Pour conclure, le véritable souci avec Klout n'est pas véritablement dans le choix du modèle, mais plutôt dans ce cancer qui pourrit toutes les agences de notation : le conflit d'intérêt. L'objectif pour Klout est clairement de rassembler la base de données la plus vaste possible, et les mécanismes employées sont moins des mesures objectives de performance qu'un système de motivation et d'incitation. La note n'a pas d'autre rôle que de flatter - ou de vexer - les ego, afin de les encourager à produire plus. Elle joue aussi des instincts les plus bas : la jalousie et l'envie.

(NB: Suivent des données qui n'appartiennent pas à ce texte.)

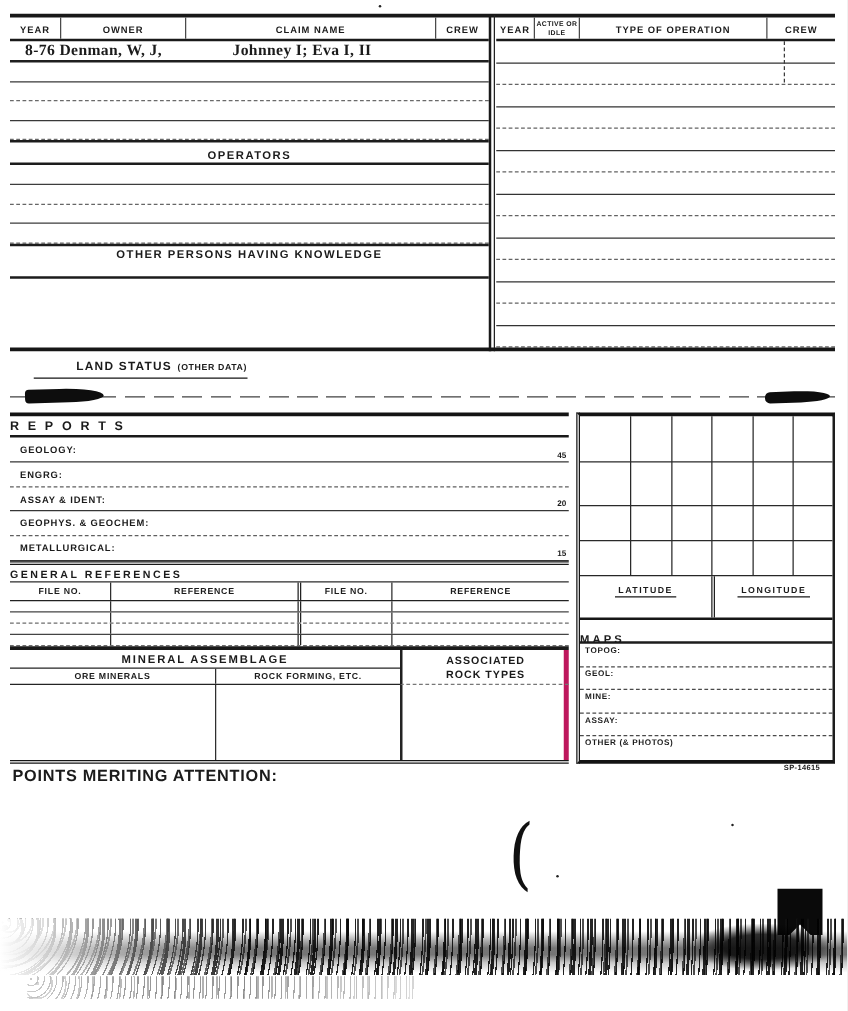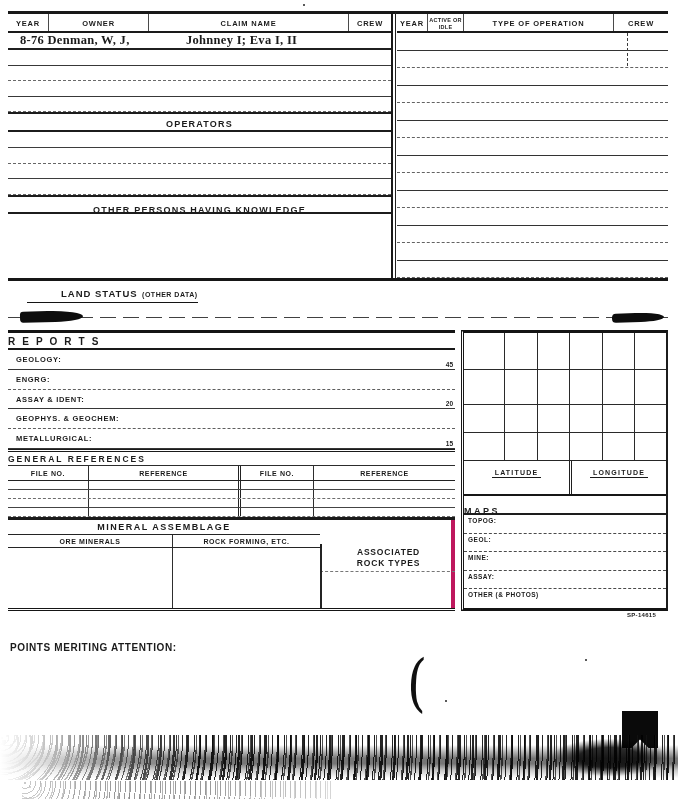--- a/index.html
+++ b/index.html
@@ -30,7 +30,7 @@
   .brow.faded { border-bottom:1px dashed #6a6a6a; }
   .band { height:20px; border-top:2px solid #1c1c1c; border-bottom:2px solid #1c1c1c;
     text-align:center; font-size:9px; font-weight:bold; letter-spacing:1.2px; padding-top:5px; }
-  .band.k { height:19px; padding-top:8px; }
+  .band.k { height:28px; padding-top:1px; }
   .brow2 { height:15.75px; border-bottom:1px solid #3d3d3d; }
   .brow2.faded { border-bottom:1px dashed #666; }
   .blank-big { height:64px; }

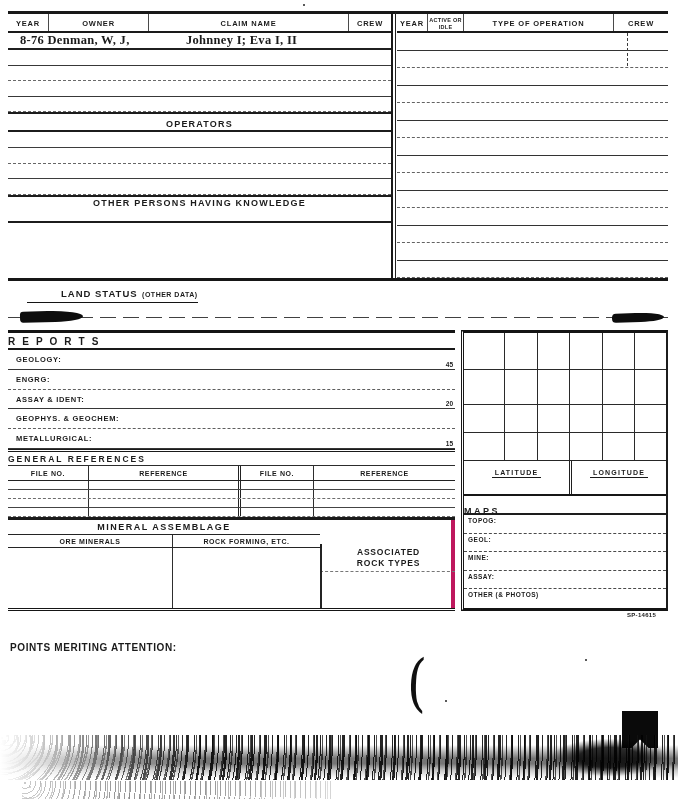--- a/index.html
+++ b/index.html
@@ -86,7 +86,7 @@
   .ma-sub > div { font-size:7px; font-weight:bold; letter-spacing:.6px; text-align:center; padding-top:3px; }
   .ma-ore { width:164px; } .ma-rock { width:148px; border-left:1px solid #2e2e2e; }
   .assoc { position:absolute; left:312px; top:0; width:135px; height:28px; border-left:2.5px solid #1f1f1f;
-    border-bottom:1px dashed #777; text-align:center; font-size:8.5px; font-weight:bold; letter-spacing:.8px; padding-top:3px; line-height:1.25;margin-top:24px; }
+    border-bottom:1px dashed #777; text-align:center; font-size:8.5px; font-weight:bold; letter-spacing:.8px; padding-top:3px; line-height:1.25; }
   .v-ore { position:absolute; left:164px; top:28px; bottom:0; width:0; border-left:1px solid #2e2e2e; }
   .v-assoc { position:absolute; left:312px; top:28px; bottom:0; width:0; border-left:2px solid #242424; }
   .ma-heavy { height:3px; border-top:1.5px solid #151515; border-bottom:1px solid #151515; }

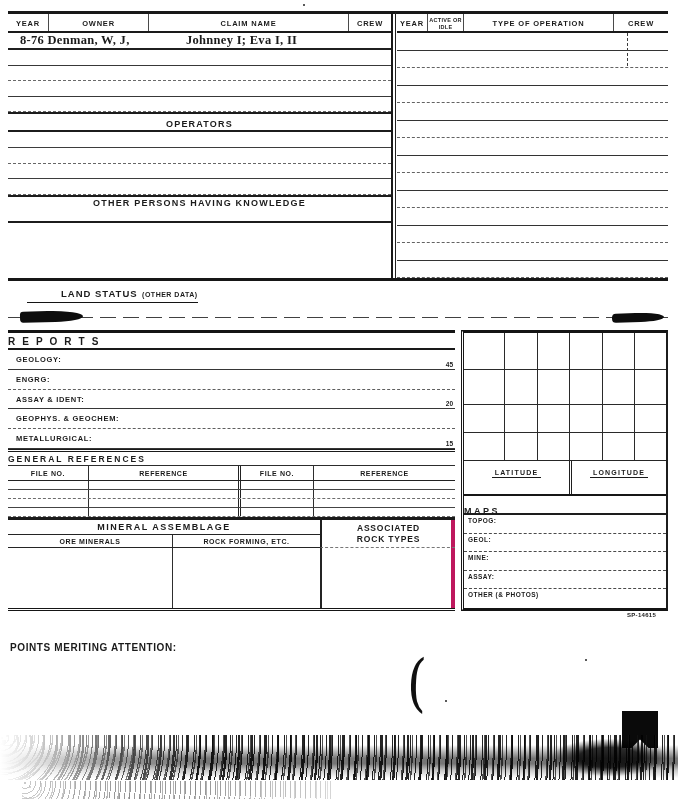--- a/index.html
+++ b/index.html
@@ -91,7 +91,7 @@
   .v-assoc { position:absolute; left:312px; top:28px; bottom:0; width:0; border-left:2px solid #242424; }
   .ma-heavy { height:3px; border-top:1.5px solid #151515; border-bottom:1px solid #151515; }
 
-  .points { left:10px; top:642px; font-size:10px; font-weight:bold; letter-spacing:.6px; }
+  .points { left:10px; top:613px; font-size:13px; font-weight:bold; letter-spacing:.6px; }
 
   
   .rpanel { left:461px; top:330px; width:207px; height:281px;

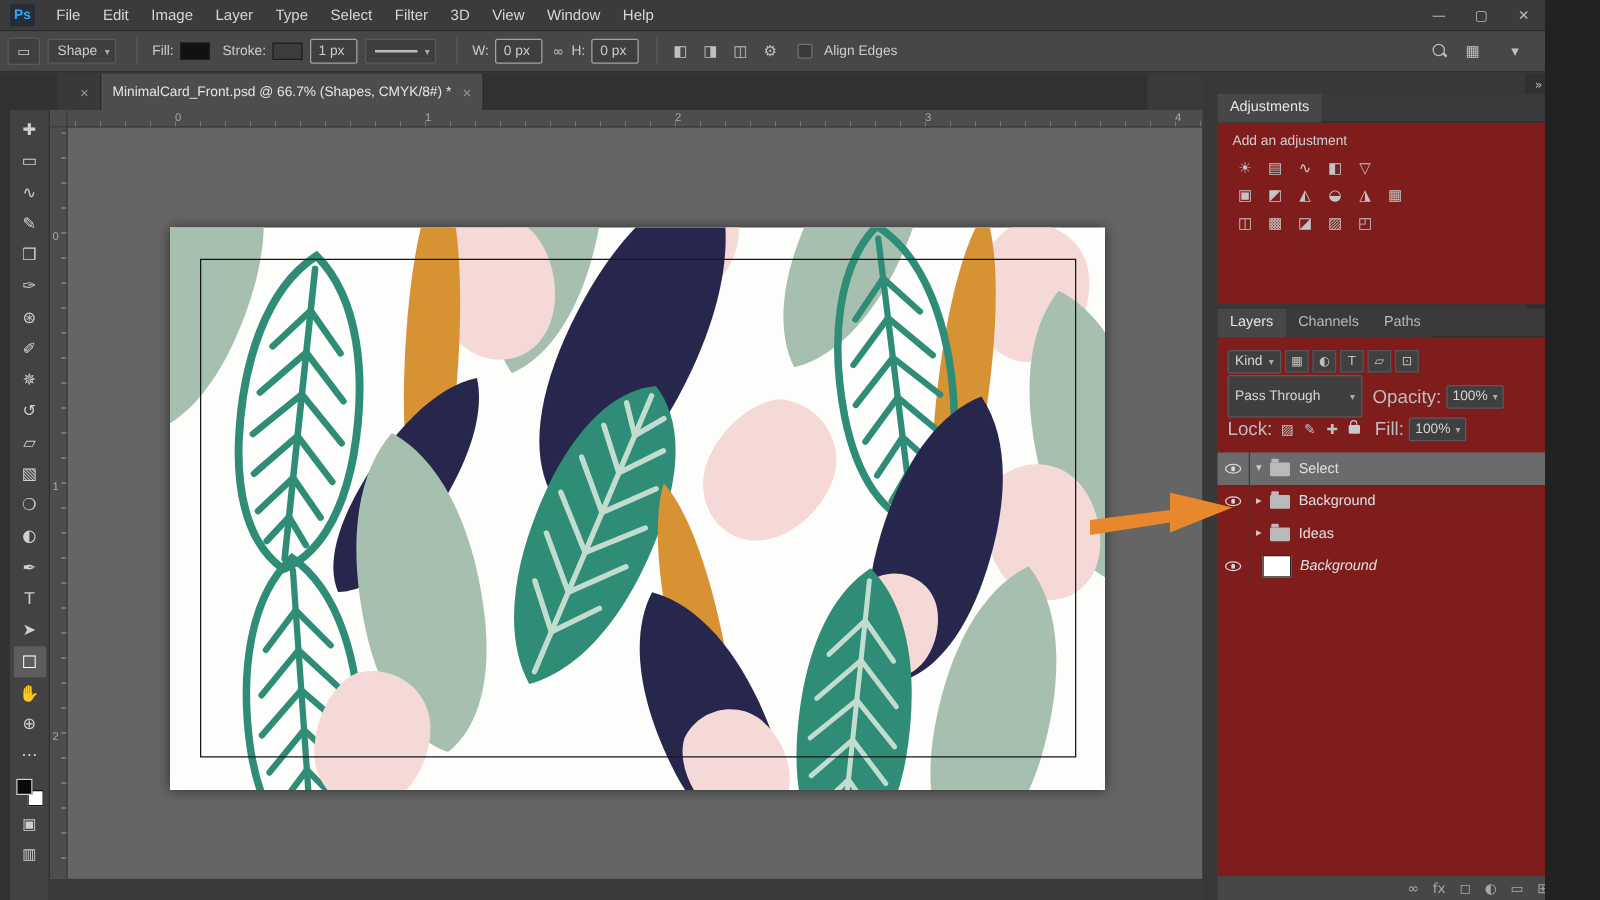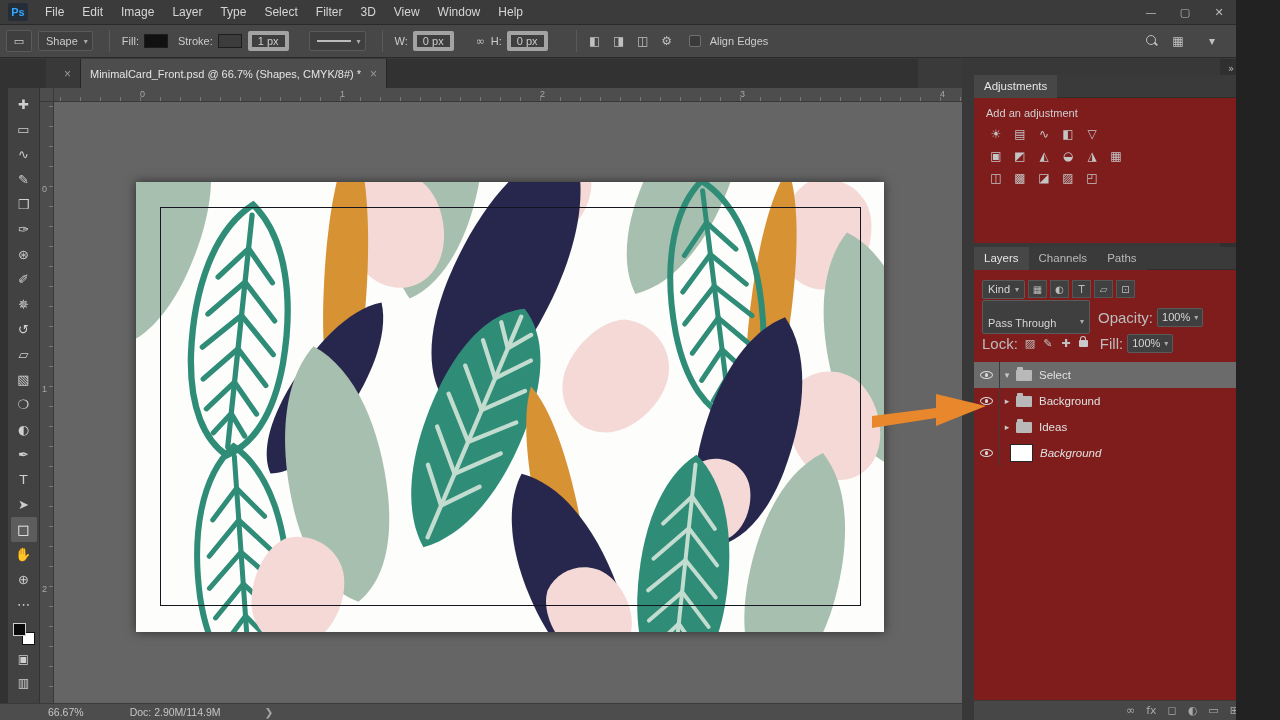--- a/index.html
+++ b/index.html
@@ -28,8 +28,8 @@
   .swatch{width:24px;height:14px;border:1px solid #1d1d1d;display:inline-block;margin-right:6px;}
   .fill-swatch{background:#111;}
   .stroke-swatch{background:#3c3c3c;}
-  .ob-input{height:20px;min-width:38px;background:#3f3f3f;border:4px solid #a3a3a3;border-radius:2px;
-            display:flex;align-items:center;padding:0 6px;margin-right:20px;}
+  .ob-input{height:20px;min-width:38px;background:#3f3f3f;border:1px solid #a3a3a3;border-radius:2px;
+            display:flex;align-items:center;padding:0 6px;margin-right:6px;}
   .line-preview{width:34px;height:2px;background:#bbb;display:inline-block;}
   .ob-sep{width:1px;height:22px;background:#5a5a5a;margin:0 8px;}
   .ob-ic{width:20px;text-align:center;color:#c0c0c0;font-size:12px;margin-right:4px;}

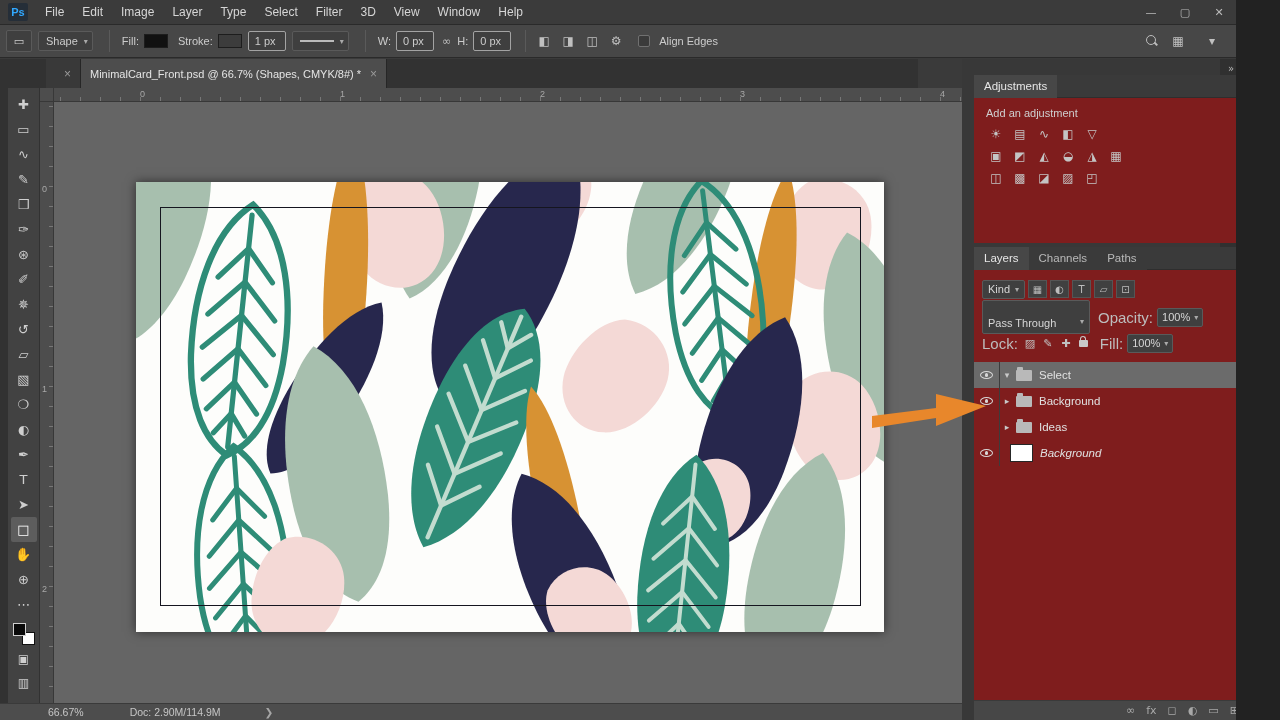--- a/index.html
+++ b/index.html
@@ -110,7 +110,7 @@
   .flt-ic{width:19px;height:18px;border:1px solid #555;background:#404040;margin-left:3px;display:flex;align-items:center;justify-content:center;font-size:10px;color:#bdbdbd;}
   .flt-toggle{margin-left:auto;width:9px;height:9px;border-radius:50%;background:#d14b3c;}
   .lp-blend{margin-top:7px;height:20px;}
-  .blend-select{width:108px;height:19px;background:#3f3f3f;border:1px solid #5a5a5a;border-radius:2px;display:flex;align-items:flex-start;padding:16px 5px;font-size:11px;}
+  .blend-select{width:108px;height:19px;background:#3f3f3f;border:1px solid #5a5a5a;border-radius:2px;display:flex;align-items:center;padding:16px 5px;font-size:11px;}
   .blend-select .dd{margin-left:auto;font-size:8px;color:#aaa;}
   .small-label{font-size:15px;color:#bdbdbd;margin-left:8px;margin-right:4px;}
   .val-select{height:19px;background:#3f3f3f;border:1px solid #5a5a5a;border-radius:2px;display:flex;align-items:center;padding:0 4px;font-size:11px;}

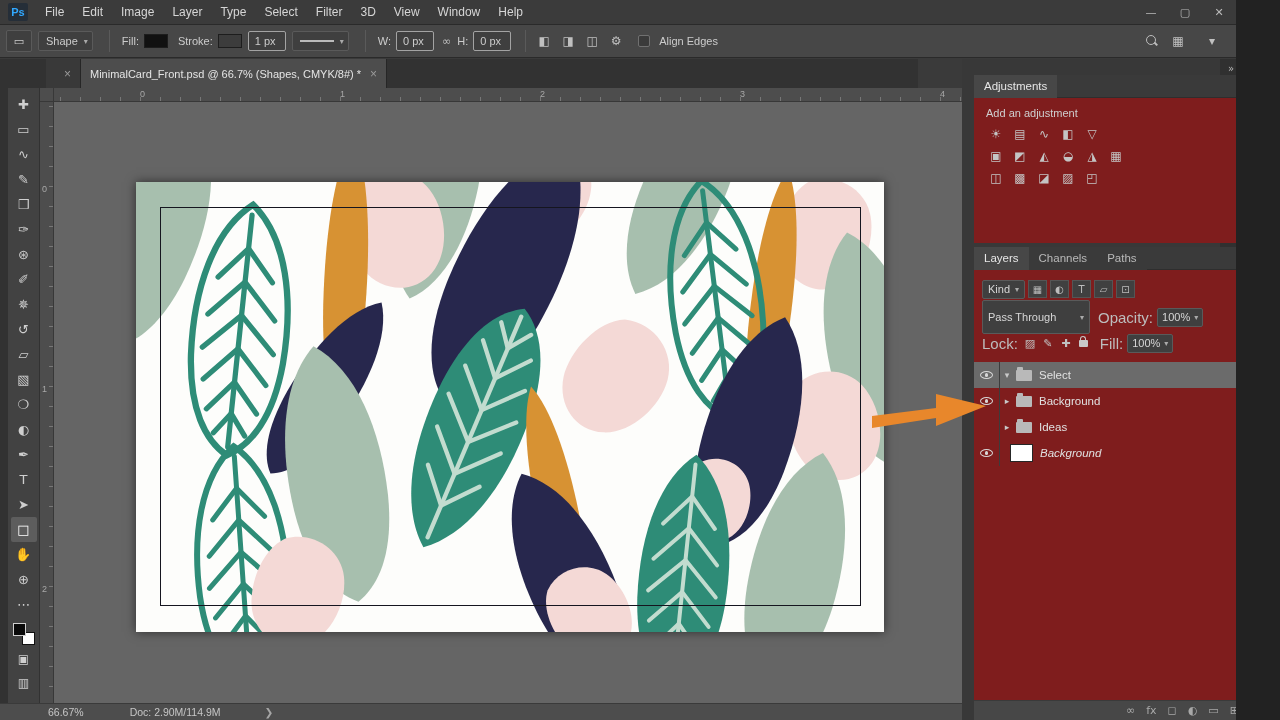--- a/index.html
+++ b/index.html
@@ -341,11 +341,6 @@
     </div>
   </div>
 
-  <div class="status-bar">
-    <span class="sb-zoom">66.67%</span>
-    <span class="sb-doc">Doc: 2.90M/114.9M</span>
-    <span class="sb-chev icf">❯</span>
-  </div>
 
   <div class="right-col">
     <div class="dock-strip">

Il n'est pas de saine compétition sans un juge irréprochable. On peut discuter la constitution des indicateurs, leur base d'observation et les choix de modèles, on doit rester attentif à ce que l'on veut mesurer ( qu'est-ce que l'influence?), mais avant tout un bon instrument de mesure doit échapper au conflit d'intérêt. Le doute que l'on peut avoir sur Klout et ses consorts est que le calcul des scores soit indépendant de leurs stratégies de croissance. Dans la mesure où les incitations produites encouragent les twittos à améliorer leur score, ce doute devient majeur. Klout ne mesurerait alors que la capacité à influencer l'influence mesurée, pire il mesure le conformisme des agents, le degré avec lequel les agents se plient à la norme d'influence qu'il a établi.
(1) Ets-il besoin de rappeler que "clout" signifie "influence" en anglais?
PS : il faudrait aussi ajouter pour Klout, que le score n'est pas une métrique comme les autres, il reflète une distribution, le score indique en réalité si l'on appartient au 0,1%, 1% , 10% etc les plus "influents". Un score de 50 correspond en fait au 10% les plus "influents".